▶ _DESCRIPTION OF THE TASK_: Repeat, exactly as written, all of the entries, but not their pictures.
(EXCERPTED RECORDS)
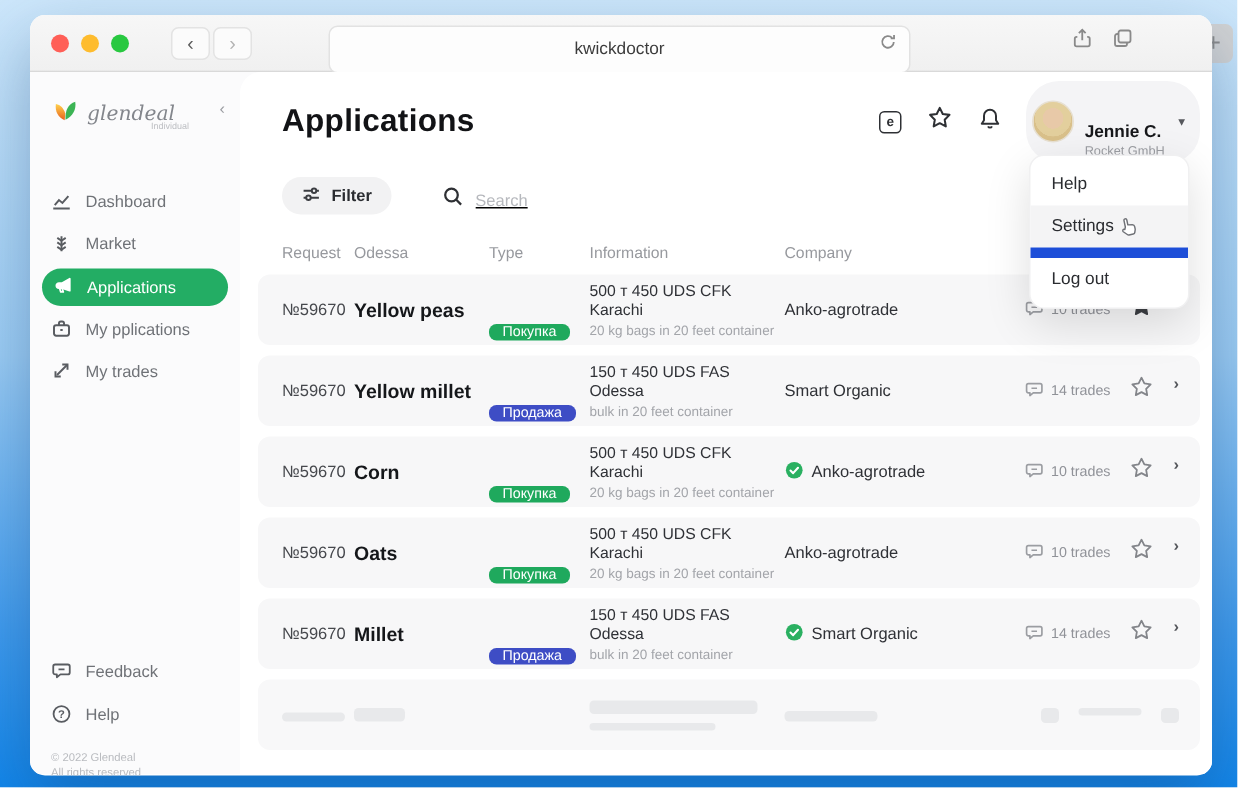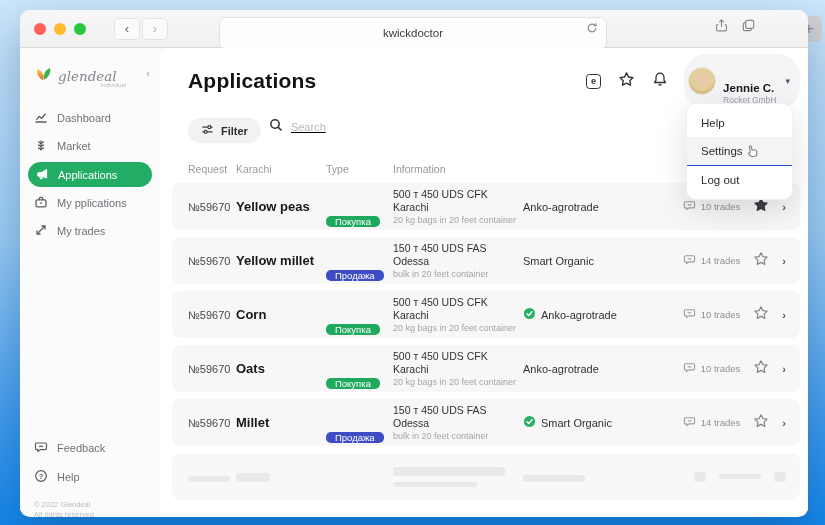"Dashboard" .menu { margin-top: 18px -> 34px }
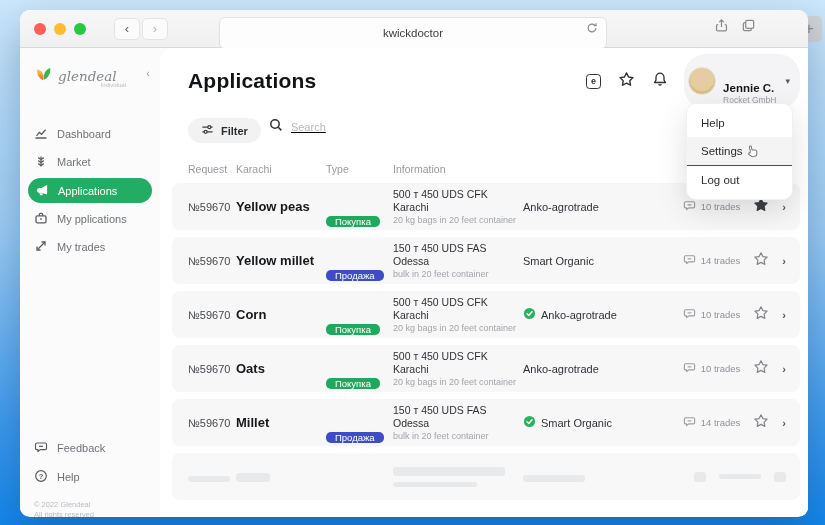"Filter" .toolbar { align-items: flex-start -> flex-end; gap: 8px -> 34px }
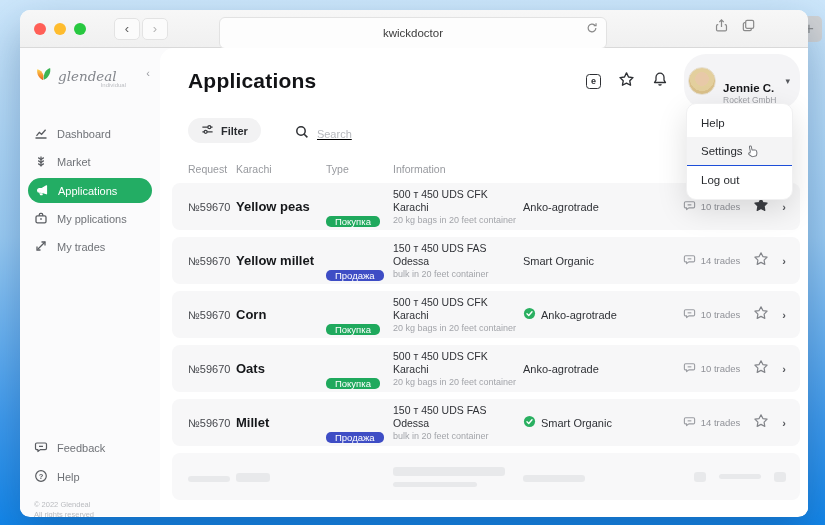"Karachi" span { text: Karachi -> Odessa }
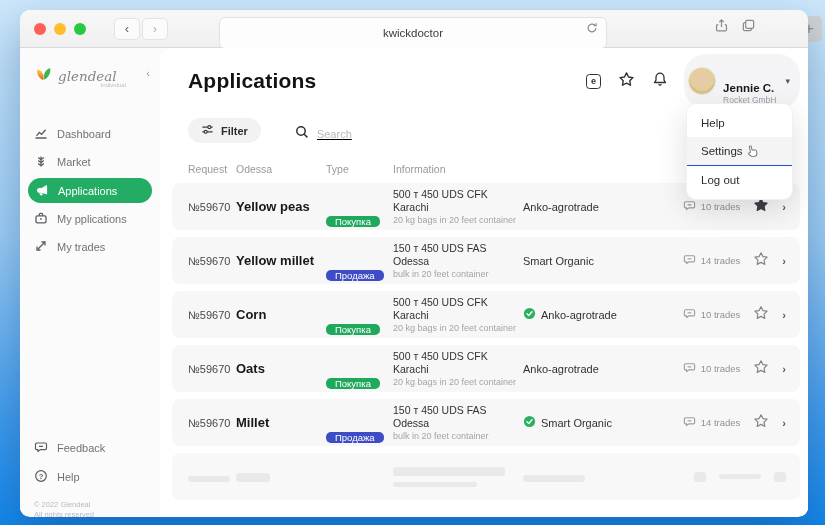"Company" span { html: none -> <span>Company</span> }
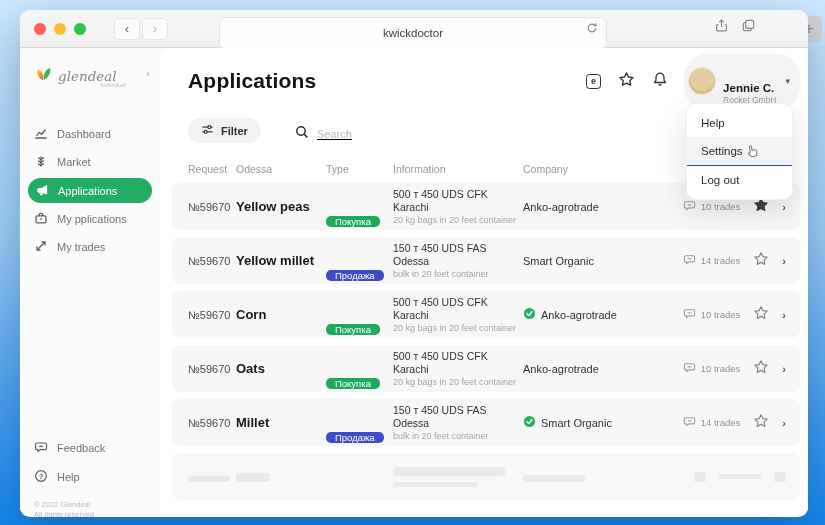"Log out" .ditem.divided { border-top: 1px solid #1d4ed8 -> 7px solid #1d4ed8 }
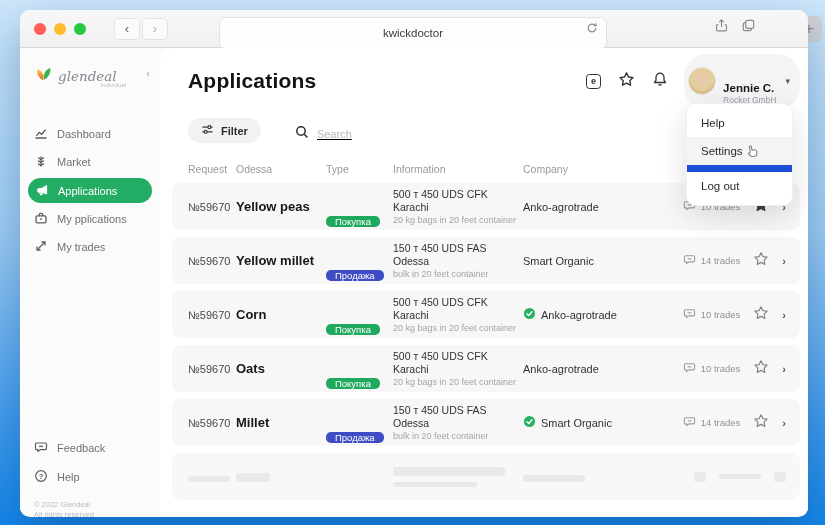"10 trades" .rright { align-items: center -> none }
(End EXCERPTED RECORDS)
▶ _RESULT FOR THIS TASK_:
"Dashboard" .menu { margin-top: 18px -> 34px }
"Filter" .toolbar { align-items: flex-start -> flex-end; gap: 8px -> 34px }
"Karachi" span { text: Karachi -> Odessa }
"Company" span { html: none -> <span>Company</span> }
"Log out" .ditem.divided { border-top: 1px solid #1d4ed8 -> 7px solid #1d4ed8 }
"10 trades" .rright { align-items: center -> none }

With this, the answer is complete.